[Stored items]
- Opening Delimiter -

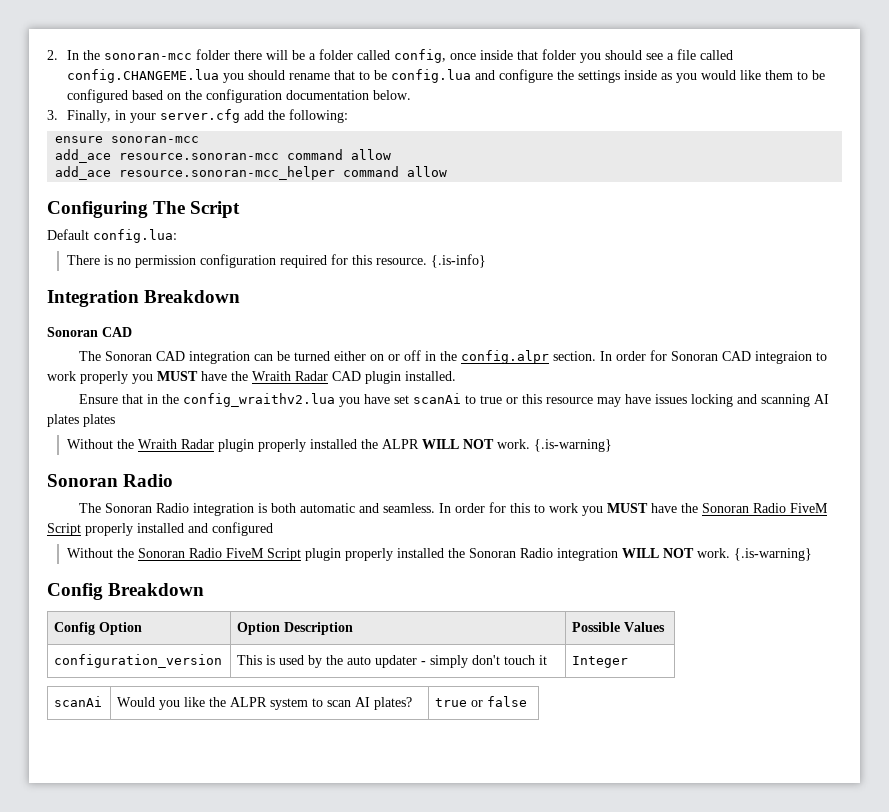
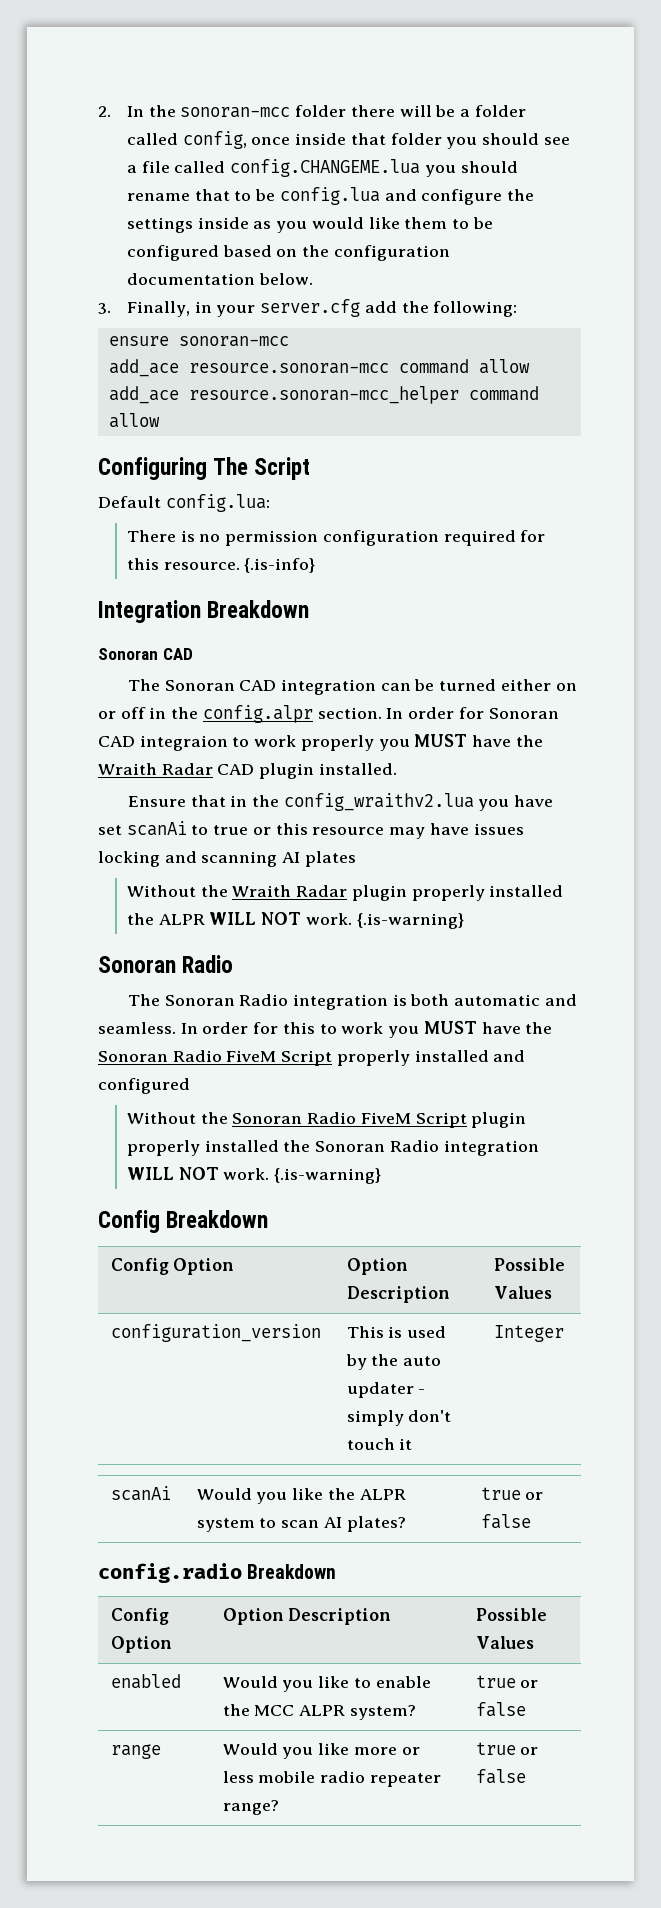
[83,414,115,427] plates -> (356, 859) none
(528, 701) none -> [98,1563,337,1583] [110,1608,169,1625] [110,1636,172,1653] [222,1608,392,1625] [475,1608,547,1621] [475,1636,534,1649] [110,1674,181,1689] [222,1676,431,1692] [222,1704,416,1720] [475,1675,539,1688] [475,1702,526,1717] [110,1744,161,1759] [222,1743,420,1759] [222,1771,441,1787] [222,1800,279,1815] [475,1742,539,1755] [475,1769,526,1784] // config.radio Breakdown // Config Option | Option Description | Possible Values // enabled | Would you like to enable the MCC ALPR system? | true or false // range | Would you like more or less mobile radio repeater range? | true or false

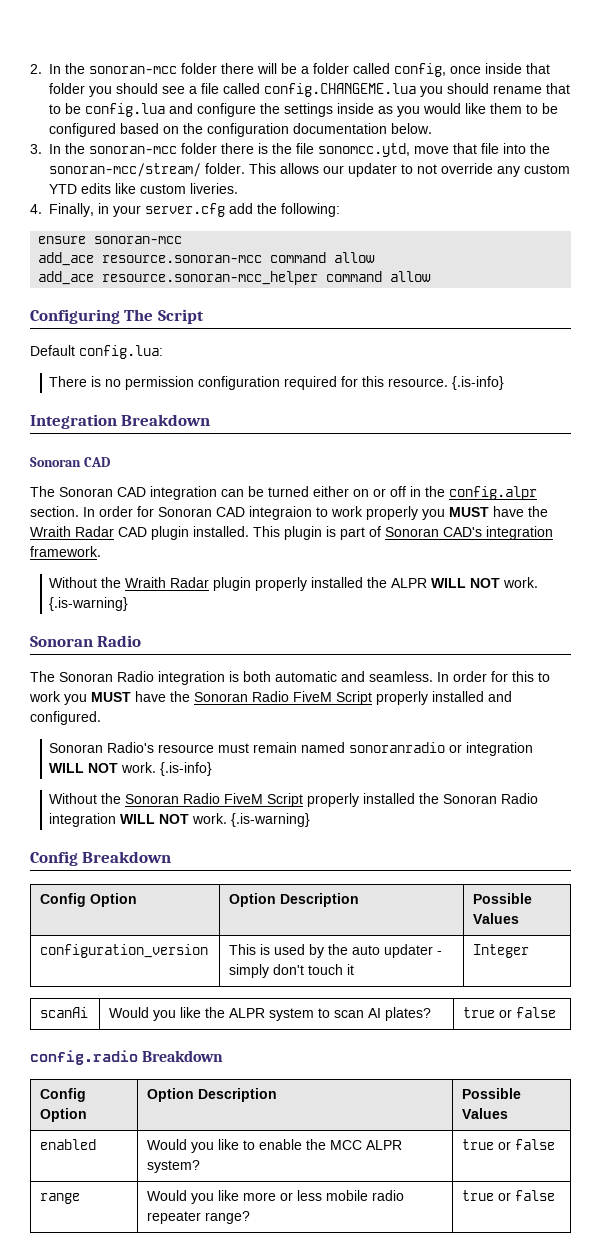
(111, 308) none -> [49,143,551,157] [49,163,571,177] [49,183,239,194] [30,204,42,214] In the sonoran-mcc folder there is the file sonomcc.ytd, move that file into the sonoran-mcc/stream/ folder. This allows our updater to not override any custom YTD edits like custom liveries. // 4.
[127,793,554,811] [98,821,524,839] [98,851,356,867] // Ensure that in the config_wraithv2.lua you have set scanAi to true or this resource may have issues locking and scanning AI plates -> [253,526,553,540] [30,546,101,557] This plugin is part of Sonoran CAD's integration framework.
[98,1078,190,1094] configured -> [30,711,101,725] [49,742,534,756] [49,762,213,776] configured. // Sonoran Radio's resource must remain named sonoranradio or integration WILL NOT work. {.is-info}
[471,1112,527,1128] plugin -> (304, 800) none

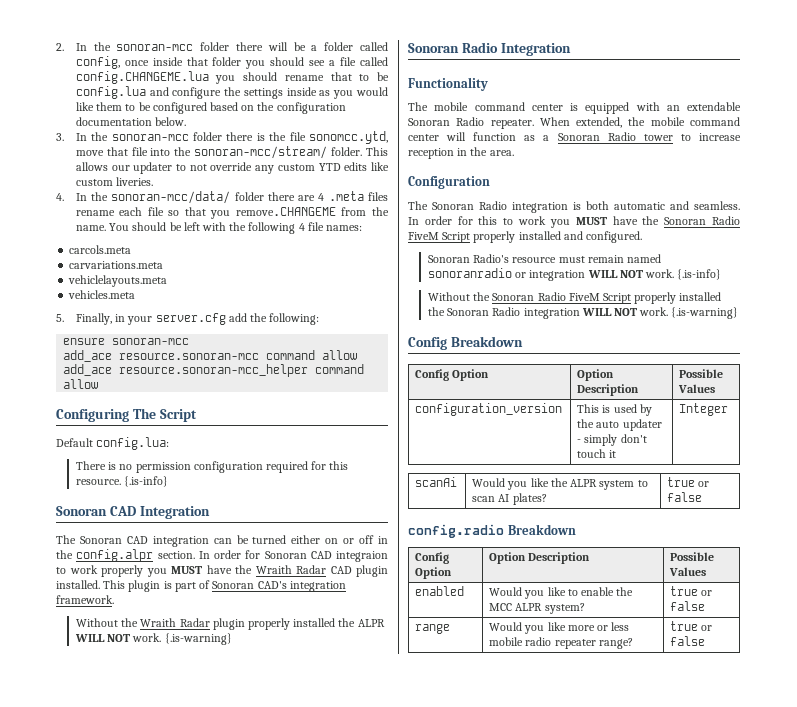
(42, 209) none -> [75,191,388,204] [75,207,389,219] [75,222,363,234] [69,245,132,254] [69,261,164,269] [68,275,168,287] [68,290,136,299] [56,314,64,322] In the sonoran-mcc/data/ folder there are 4 .meta files rename each file so that you remove.CHANGEME from the name. You should be left with the following 4 file names: // carcols.meta // carvariations.meta // vehiclelayouts.meta // vehicles.meta // 5.
[30,414,211,429] [30,457,110,467] // Integration Breakdown // Sonoran CAD -> [56,506,210,519] // Sonoran CAD Integration
(142, 641) none -> [500,43,571,56] [408,77,488,91] [408,102,741,114] [408,117,740,129] [408,132,741,141] [408,147,514,159] [408,176,490,189] Integration // Functionality // The mobile command center is equipped with an extendable Sonoran Radio repeater. When extended, the mobile command center will function as a Sonoran Radio tower to increase reception in the area. // Configuration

- Closing Delimiter -

Word for word, restate the lines above from the line containing "(42, 209) none" through the line containing "[30,414,211,429] [30,457,110,467] //", with both included and nothing else.

(42, 209) none -> [75,191,388,204] [75,207,389,219] [75,222,363,234] [69,245,132,254] [69,261,164,269] [68,275,168,287] [68,290,136,299] [56,314,64,322] In the sonoran-mcc/data/ folder there are 4 .meta files rename each file so that you remove.CHANGEME from the name. You should be left with the following 4 file names: // carcols.meta // carvariations.meta // vehiclelayouts.meta // vehicles.meta // 5.
[30,414,211,429] [30,457,110,467] // Integration Breakdown // Sonoran CAD -> [56,506,210,519] // Sonoran CAD Integration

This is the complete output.